#### Activity
How many lines below contain the word "尤其是网络应用软件"? Reply solely with the number.

#### Available records

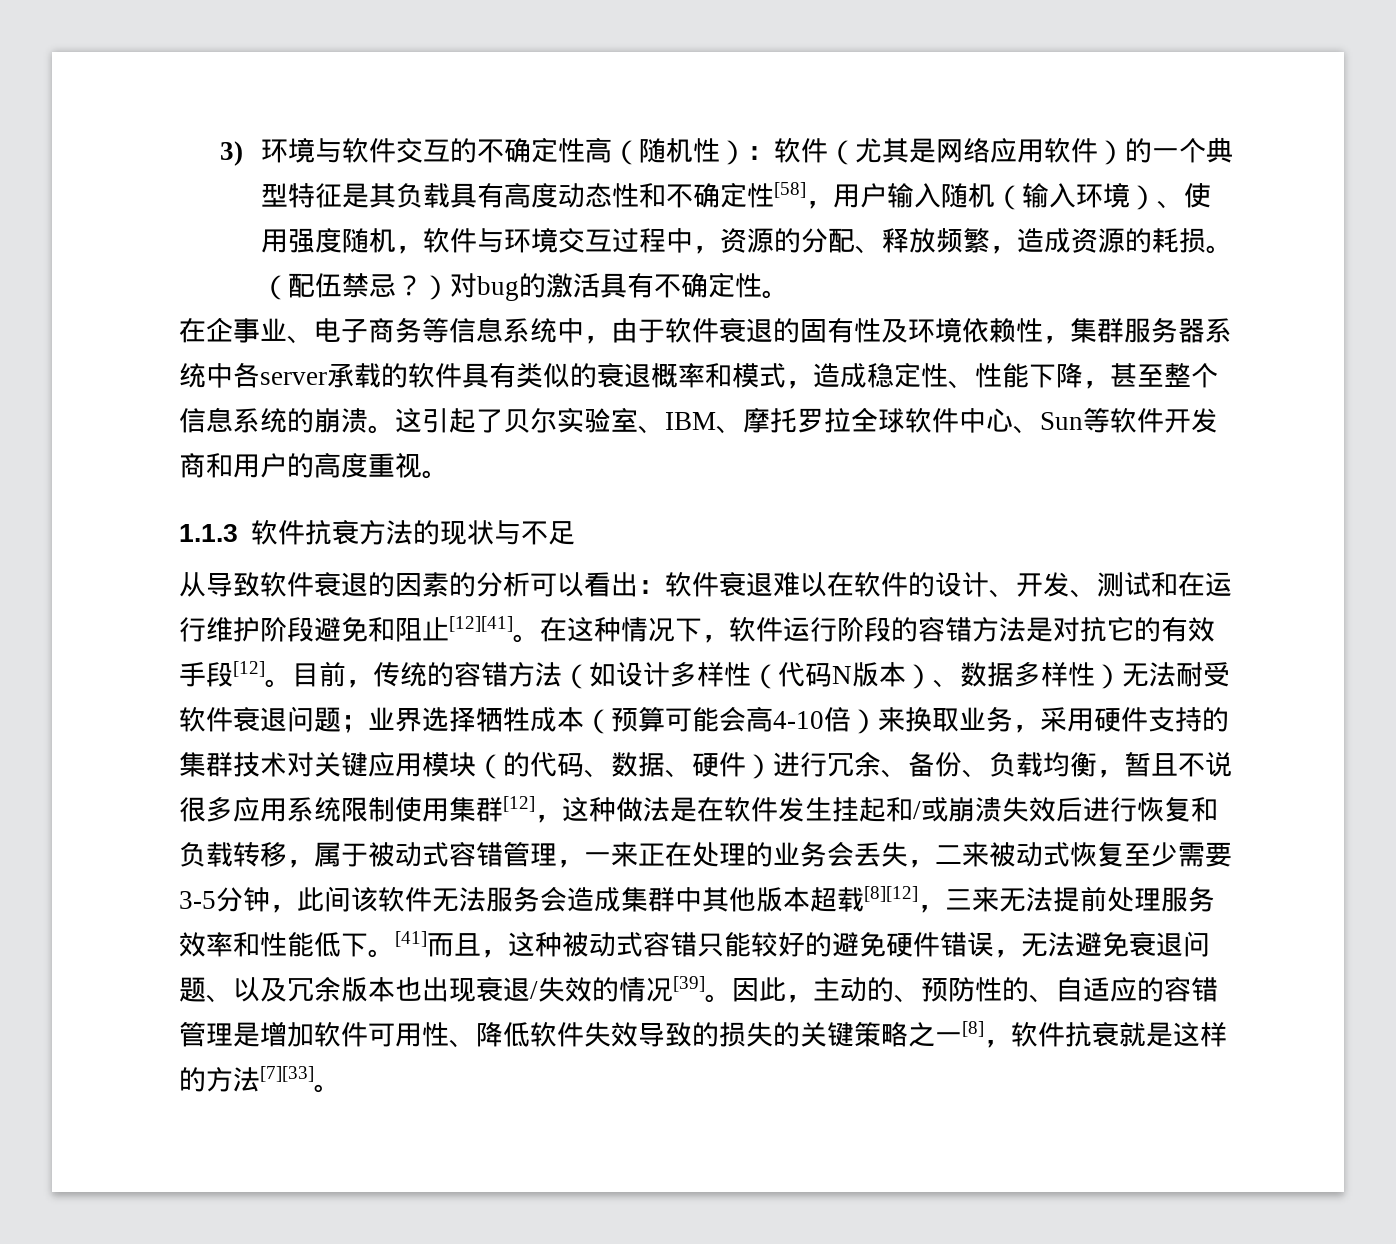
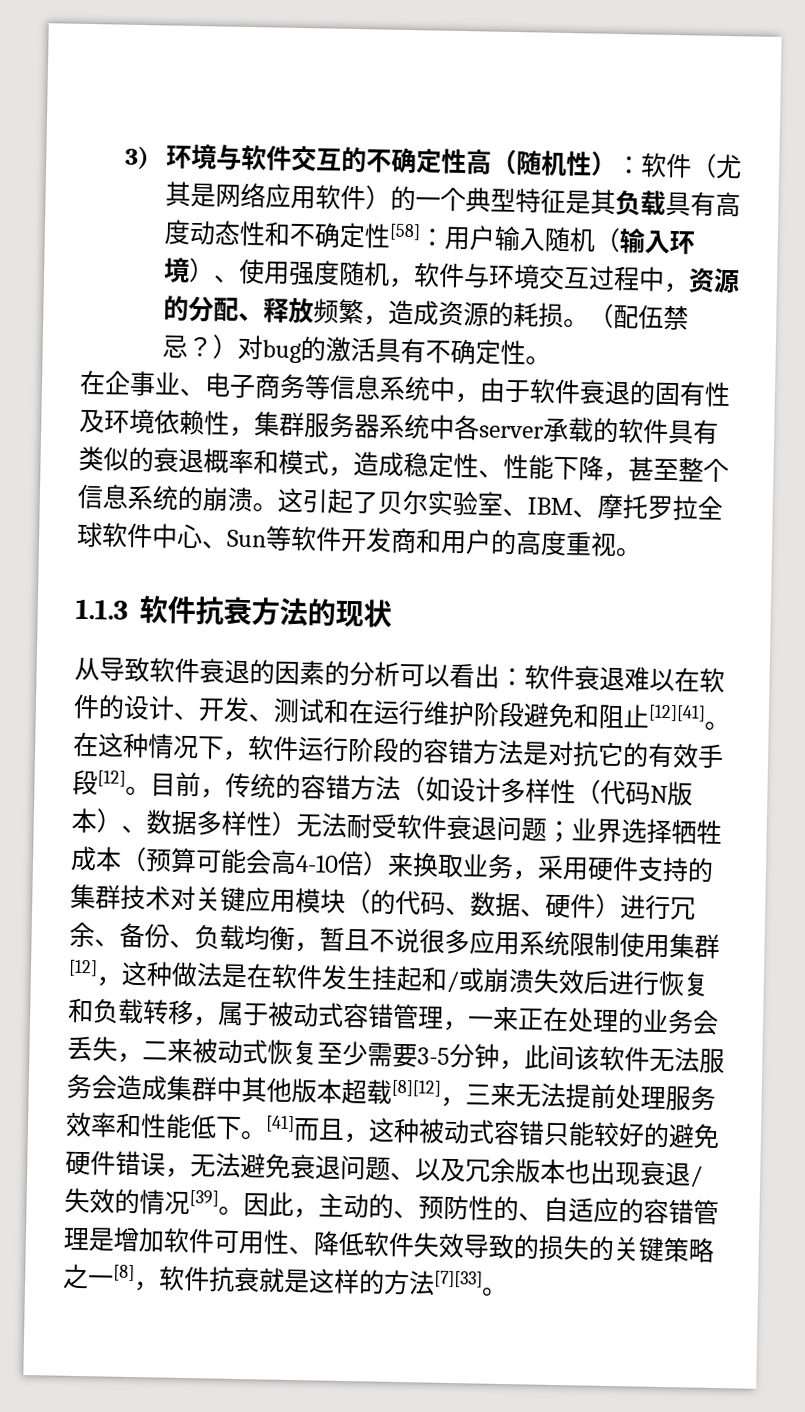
- 3)环境与软件交互的不确定性高（随机性）：软件（尤其是网络应用软件）的一个典型特征是其负载具有高度动态性和不确定性[58]，用户输入随机（输入环境）、使用强度随机，软件与环境交互过程中，资源的分配、释放频繁，造成资源的耗损。
+ 3)环境与软件交互的不确定性高（随机性）：软件（尤其是网络应用软件）的一个典型特征是其负载具有高度动态性和不确定性[58]：用户输入随机（输入环境）、使用强度随机，软件与环境交互过程中，资源的分配、释放频繁，造成资源的耗损。
- 1.1.3软件抗衰方法的现状与不足
+ 1.1.3软件抗衰方法的现状

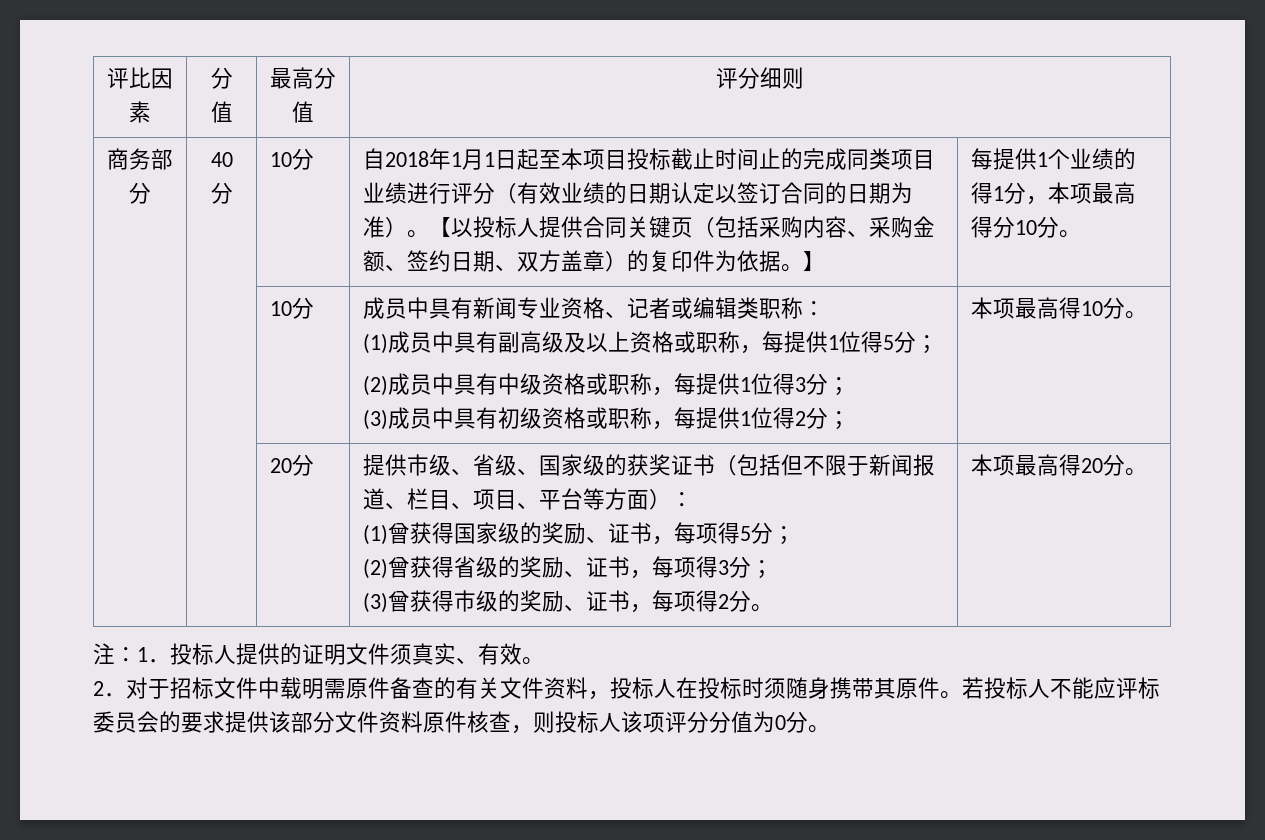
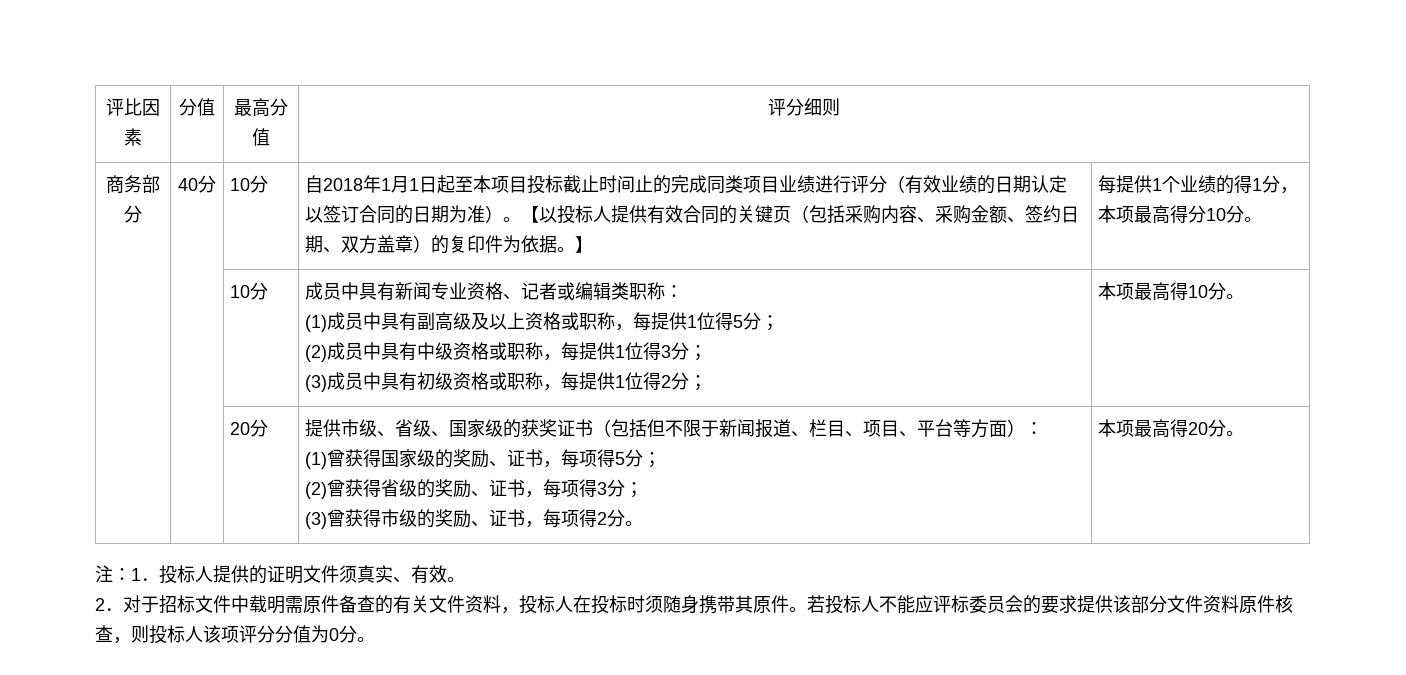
- 【以投标人提供合同关键页（包括采购内容、采购金额、签约日期、双方盖章）的复印件为依据。
+ 【以投标人提供有效合同的关键页（包括采购内容、采购金额、签约日期、双方盖章）的复印件为依据。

#### Response box
2